## Stored data entries
- - - - - - -
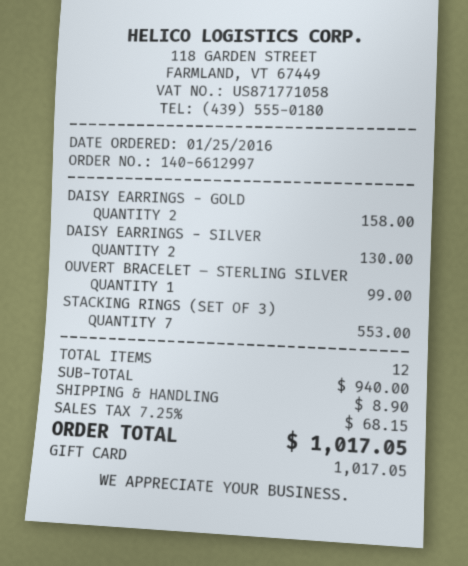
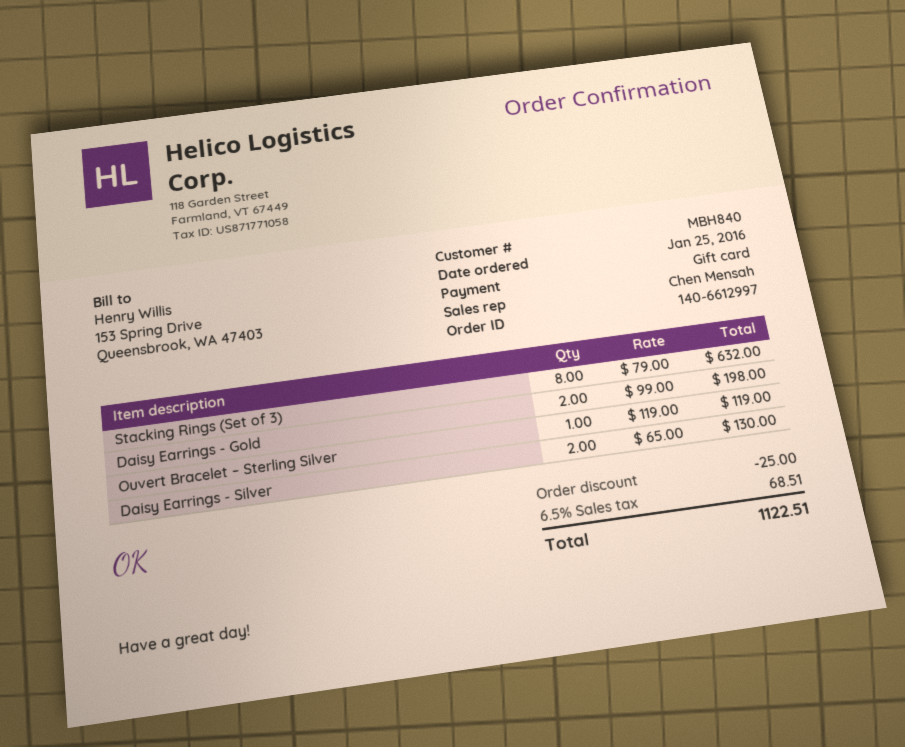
DAISY EARRINGS - GOLD: 2 for 158.00 -> 2 for 198.00
OUVERT BRACELET – STERLING SILVER: 1 for 99.00 -> 1 for 119.00
STACKING RINGS (SET OF 3): 7 for 553.00 -> 8 for 632.00
discount: none -> 25.00
shipping: 8.90 -> none
tax: 7.25% = 68.15 -> 6.5% = 68.51
total: 1017.05 -> 1122.51

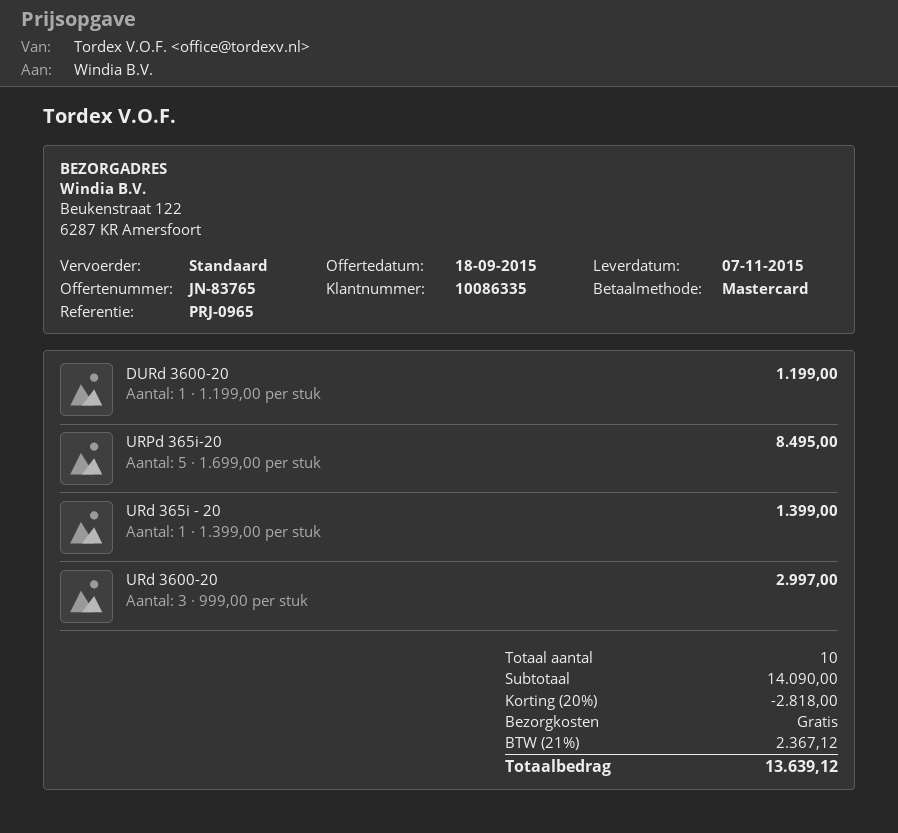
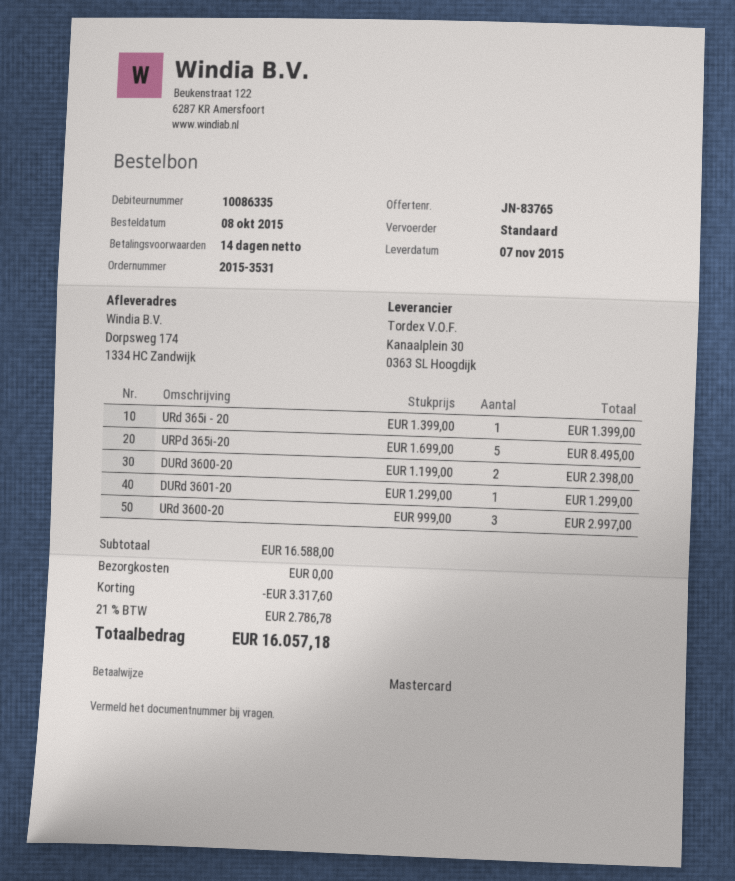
ship to: Beukenstraat 122, 6287 KR Amersfoort -> Dorpsweg 174, 1334 HC Zandwijk
DURd 3600-20: 1 x 1199.00 = 1199.00 -> 2 x 1199.00 = 2398.00
DURd 3601-20: none -> 1 x 1299.00 = 1299.00
subtotal: 14090.00 -> 16588.00
discount: 2818.00 -> 3317.60
tax: 21% = 2367.12 -> 21% = 2786.78
total: 13639.12 -> 16057.18

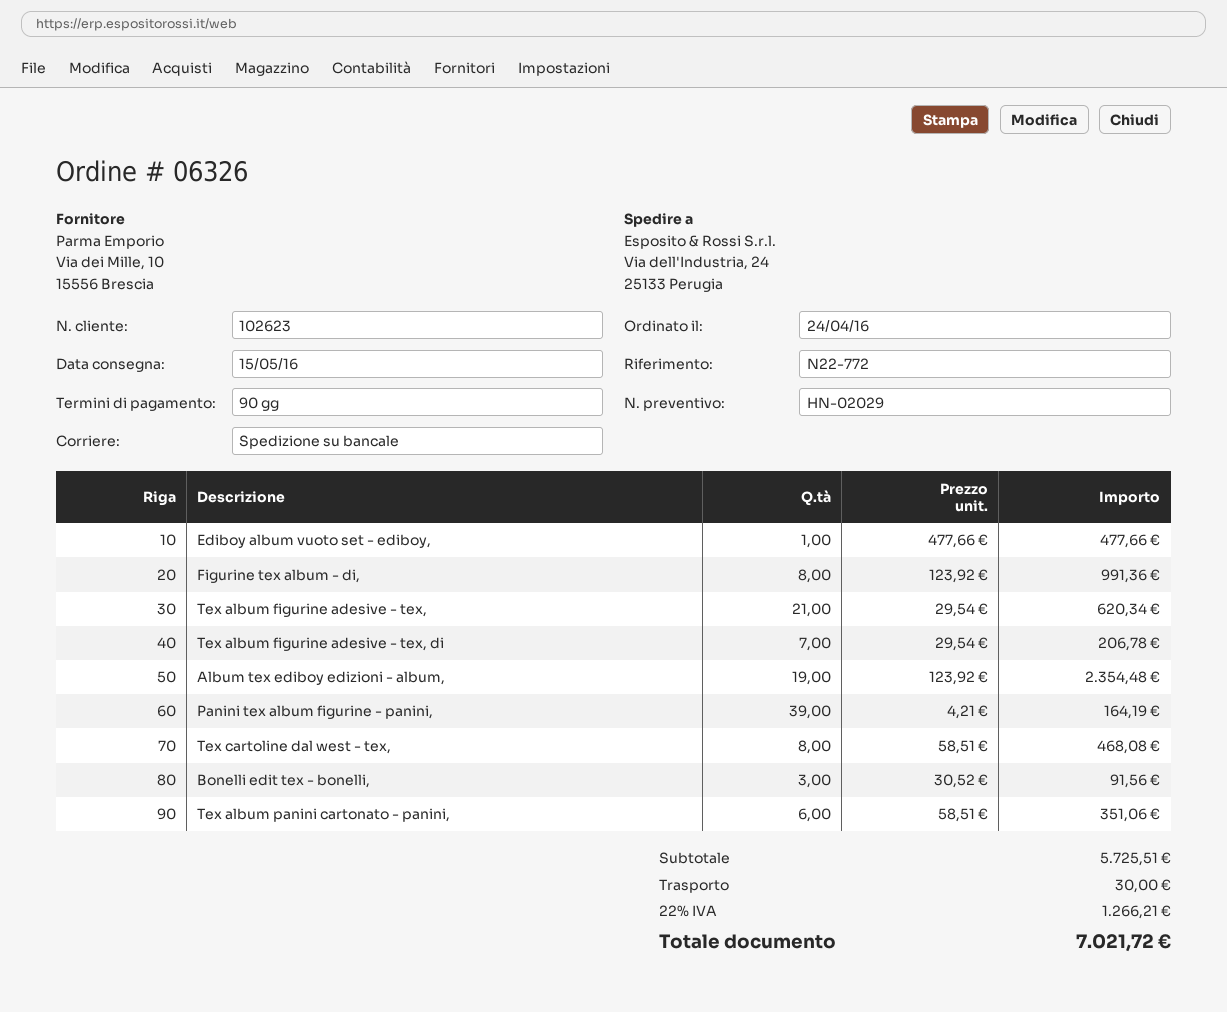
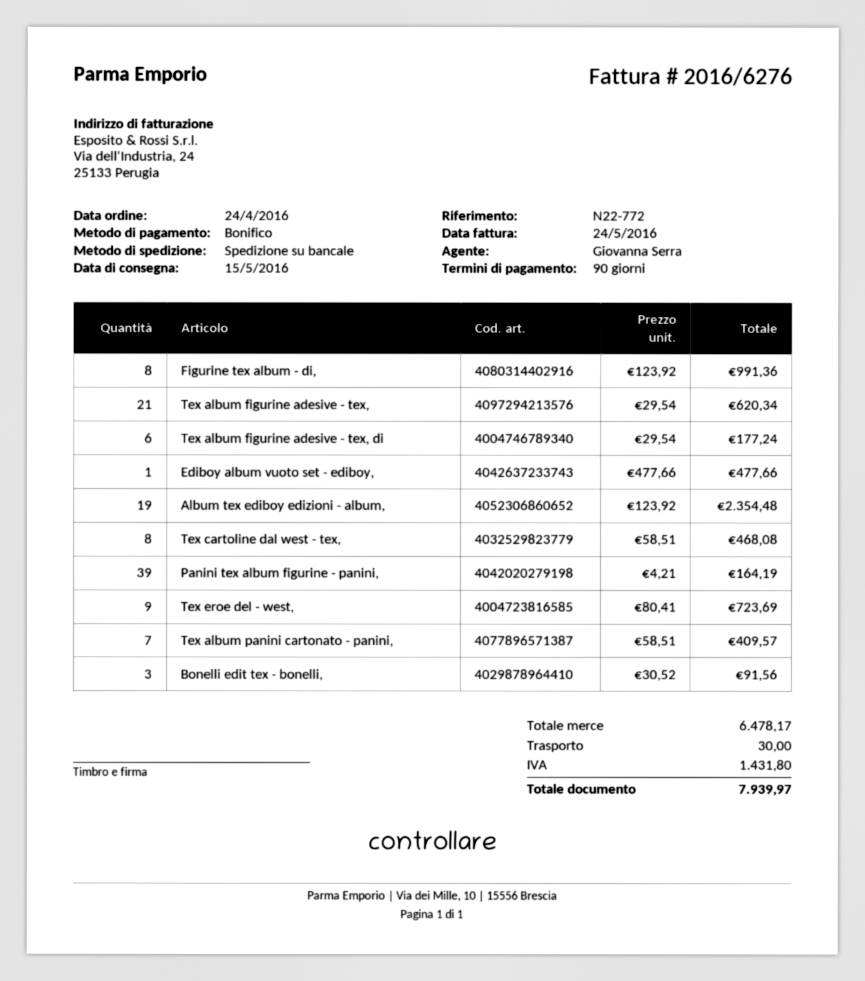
Tex album figurine adesive - tex, di: 7 x 29.54 = 206.78 -> 6 x 29.54 = 177.24
Tex album panini cartonato - panini,: 6 x 58.51 = 351.06 -> 7 x 58.51 = 409.57
Tex eroe del - west,: none -> 9 x 80.41 = 723.69
subtotal: 5725.51 -> 6478.17
tax: 1266.21 -> 1431.80
total: 7021.72 -> 7939.97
- - - - - - -
## Aim of the task
Exactly the lines from the one containing "subtotal: 5725.51 -> 6478.17" through the final line above, and only those, should be given again.

## Solution for this task
subtotal: 5725.51 -> 6478.17
tax: 1266.21 -> 1431.80
total: 7021.72 -> 7939.97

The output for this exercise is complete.